Les personnes autistes peuvent avoir de l’empathie

Dernière mise à jour 05/02/14 | Article
Les personnes autistes peuvent avoir de l’empathie
Contrairement à ce que l’on croyait jusqu’ici, les autistes sont capables de percevoir la douleur sur le visage d’une personne qui souffre, comme viennent de le montrer des chercheurs lausannois.

Les personnes autistes paraissent isolées dans leur monde intérieur. Affectées, dès leur plus jeune âge, par un sévère trouble du développement, elles ont en effet des difficultés à communiquer, ont du mal à établir des liens sociaux et présentent des troubles du comportement. Parce qu’elles ne parviennent pas à percevoir les émotions de leurs semblables et donc à ressentir pour eux de l’empathie? C’est ce que l’on pensait jusqu’ici, mais cette explication est aujourd’hui démentie – du moins en ce qui concerne la douleur. Les autistes sont tout à fait capables de «lire» la souffrance sur le visage d’une personne qui a mal et de ressentir pour elle de l’empathie. C’est ce que viennent de montrer des chercheurs de l’EPFL et de l’Université de Harvard (Etats-Unis), en collaboration avec leurs collègues des universités de Brest (France) et de Gothenburg (Suède).

Différentes formes d’empathie

Les scientifiques ont fait appel à une quarantaine d’adolescents et de jeunes adultes autistes, ainsi qu’à un nombre équivalent de Lausannois recrutés dans la population générale, à titre de groupe contrôle. A tous, ils ont présenté de brefs clips montrant le visage de patients souffrant d’une épaule. Ceux-ci avaient des grimaces de douleur lorsqu’ils bougeaient leur articulation malade, mais ils restaient neutres quand ils agitaient l’autre bras.

Les volontaires des deux groupes devaient ensuite remplir des questionnaires destinés à «évaluer leur niveau d’empathie sociale, cognitive et émotionnelle», explique la principale auteure de cette étude, Nouchine Hadjikhani, médecin et spécialiste des neurosciences, qui travaillait alors au Brain Mind Institut de l’EPFL.

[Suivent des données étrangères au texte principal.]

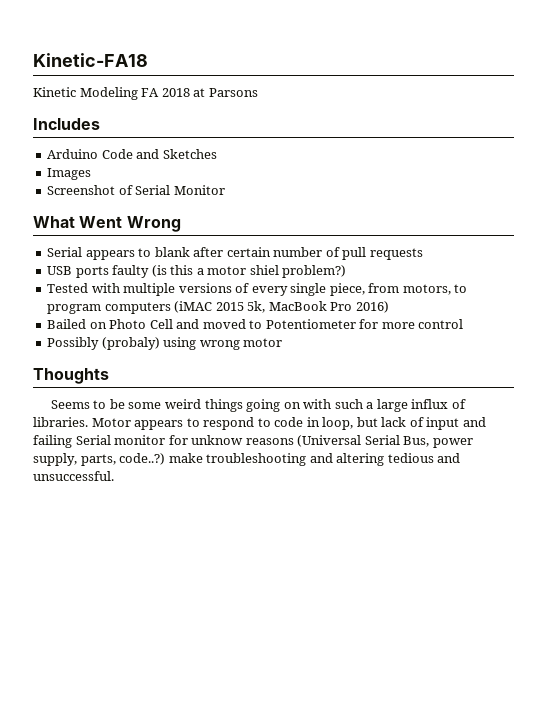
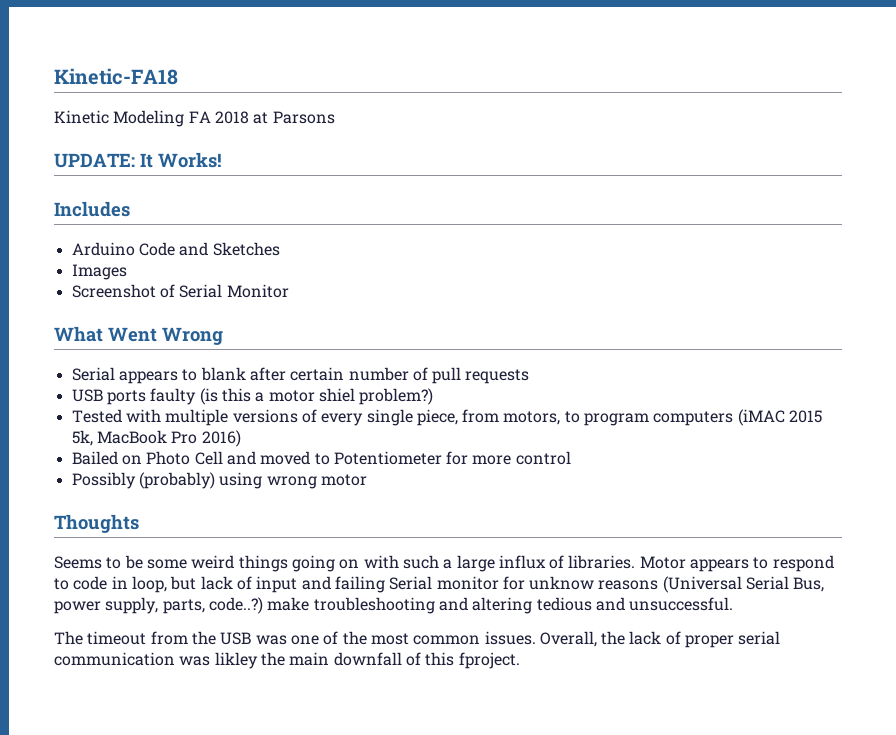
+ UPDATE: It Works!
- Possibly (probaly) using wrong motor
+ Possibly (probably) using wrong motor
+ The timeout from the USB was one of the most common issues. Overall, the lack of proper serial communication was likley the main downfall of this fproject.

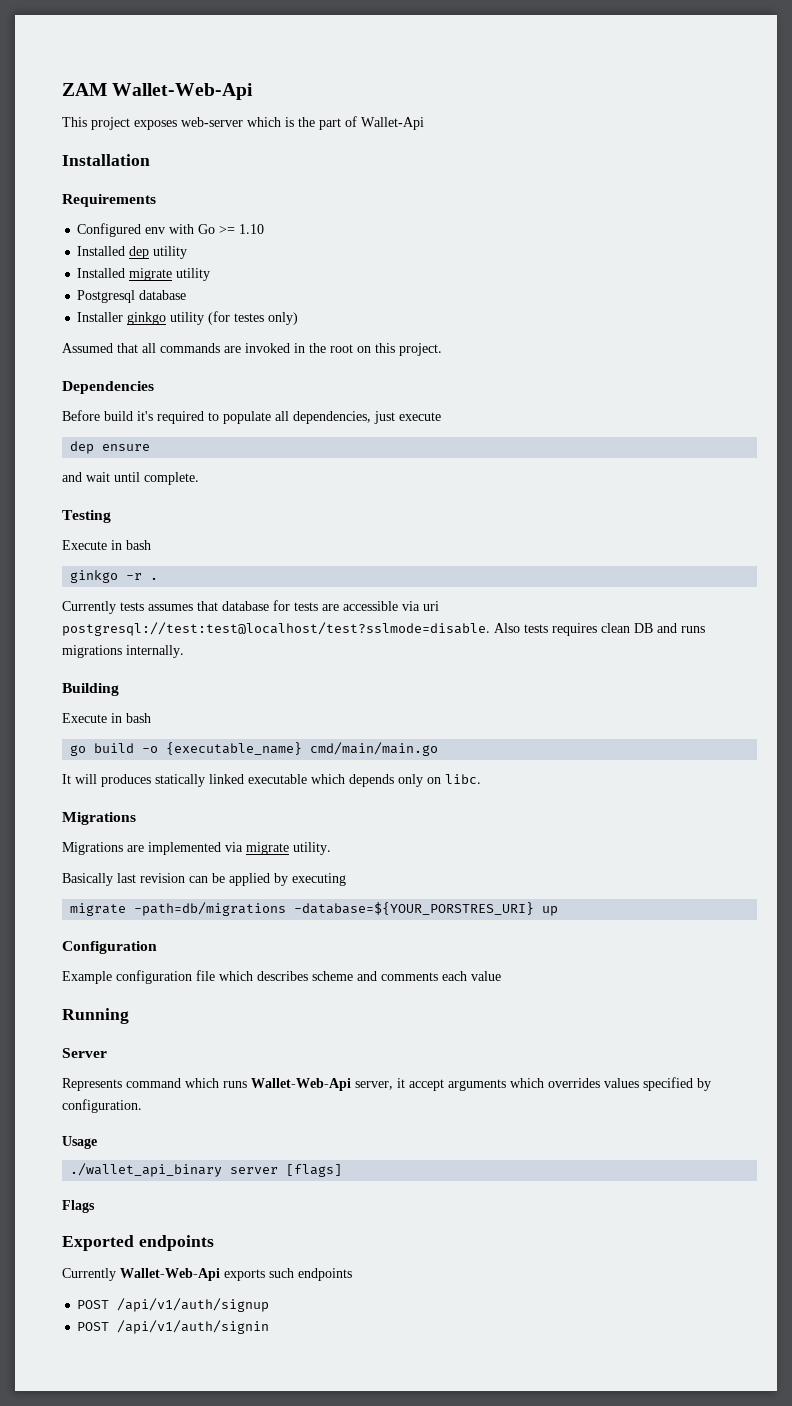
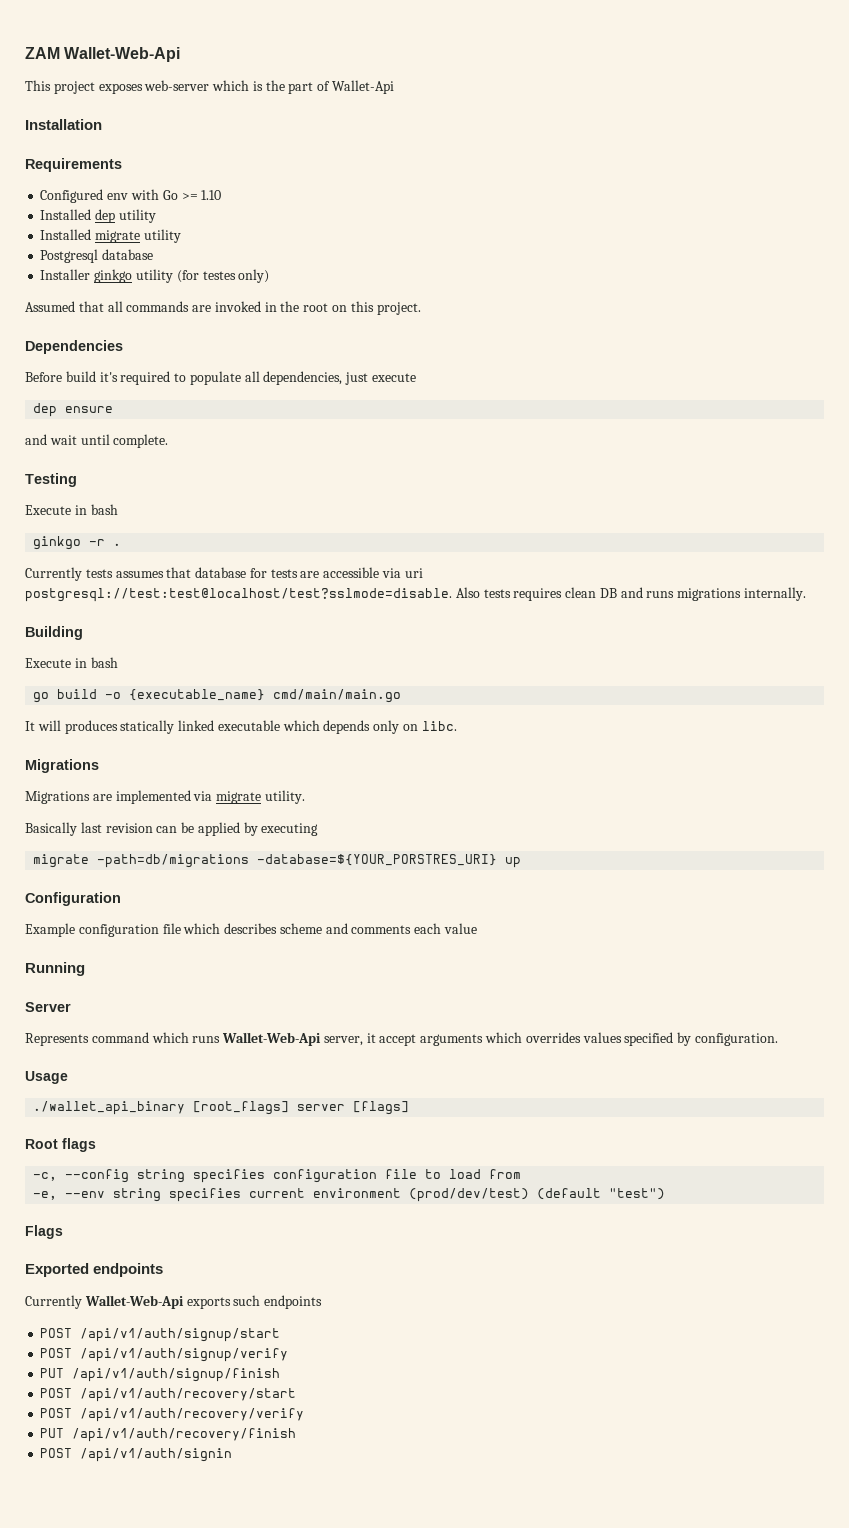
- ./wallet_api_binary server [flags]
+ ./wallet_api_binary [root_flags] server [flags]
+ Root flags
+ -c, --config string specifies configuration file to load from
+ -e, --env string specifies current environment (prod/dev/test) (default "test")
- POST /api/v1/auth/signup
+ POST /api/v1/auth/signup/start
+ POST /api/v1/auth/signup/verify
+ PUT /api/v1/auth/signup/finish
+ POST /api/v1/auth/recovery/start
+ POST /api/v1/auth/recovery/verify
+ PUT /api/v1/auth/recovery/finish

Les chercheurs n’ont pratiquement pas constaté de différence entre les autistes et le groupe témoin pour ce qui est de l’empathie dite «émotionnelle», celle qui fait que nous sommes bouleversés par la souffrance d’autrui. Toutefois, comparées aux autres, les personnes autistes manifestaient beaucoup moins d’empathie «cognitive» (celle qui nous incite à nous mettre à la place de l’autre) et d’empathie «sociale» (celle qui nous permet de savoir «ce qui se fait», ou non, quand on est en société).

Comme les médecins

Cette conclusion a été confirmée par l’observation du cerveau des volontaires à l’aide de l’imagerie cérébrale. «Les résultats ne correspondaient pas du tout à ce que l’on attendait, souligne Nouchine Hadjikhani. Nous avons en effet constaté que, statistiquement, les images n’étaient pas très différentes» entre les deux groupes. En d’autres termes, en voyant un visage exprimant de la souffrance, les autistes activent, comme tout un chacun, la «matrice de la douleur». Il s’agit de ces zones cérébrales qui «s’allument» non seulement quand nous avons mal nous-mêmes, mais aussi lorsque nous voyons quelqu’un d’autre souffrir. En revanche, les personnes autistes activaient davantage les régions du cerveau liées au contrôle des émotions.

Cela indique que «les autistes ressentent eux aussi la douleur des autres, mais ils n’arrivent pas à comprendre cette émotion, explique la chercheuse. En outre, ils sont hypersensibles et ne parviennent pas à réguler leurs propres réactions émotives. Donc, ils se protègent».

Etonnement, le cerveau des médecins réagit de la même manière, comme l’avait révélé une tout autre étude. Ces professionnels de la santé, qui côtoient quotidiennement la douleur de leurs patients, utilisent la même stratégie cérébrale pour contrôler leurs émotions. Et pour se préserver.

L’étude lausannoise jette donc un nouvel éclairage sur l’autisme. Les personnes atteintes de ce trouble ne sont pas insensibles à la douleur de leur entourage, bien au contraire. Mais elles se blindent pour se prémunir d’une émotion qui, sinon, viendrait les submerger. C’est sans doute pour cette raison qu’elles ne se comportent pas comme on le fait généralement lorsqu’on est en présence de quelqu’un qui souffre.